Those lines of the records that contain "Generating" are to be located and copied.

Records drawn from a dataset
┌────────

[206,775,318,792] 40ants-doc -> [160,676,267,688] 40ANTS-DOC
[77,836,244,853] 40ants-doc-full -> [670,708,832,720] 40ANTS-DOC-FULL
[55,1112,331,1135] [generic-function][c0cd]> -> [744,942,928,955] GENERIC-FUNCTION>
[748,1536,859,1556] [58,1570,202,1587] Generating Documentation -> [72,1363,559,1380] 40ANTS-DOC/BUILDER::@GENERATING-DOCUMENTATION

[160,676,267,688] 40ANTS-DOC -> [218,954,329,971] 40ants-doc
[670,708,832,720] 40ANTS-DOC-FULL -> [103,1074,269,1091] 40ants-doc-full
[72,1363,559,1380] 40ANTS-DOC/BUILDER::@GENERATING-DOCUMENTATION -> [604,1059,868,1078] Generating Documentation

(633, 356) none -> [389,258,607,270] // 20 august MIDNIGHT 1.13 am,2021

└────────

EXPECTED ANSWER »
[748,1536,859,1556] [58,1570,202,1587] Generating Documentation -> [72,1363,559,1380] 40ANTS-DOC/BUILDER::@GENERATING-DOCUMENTATION
[72,1363,559,1380] 40ANTS-DOC/BUILDER::@GENERATING-DOCUMENTATION -> [604,1059,868,1078] Generating Documentation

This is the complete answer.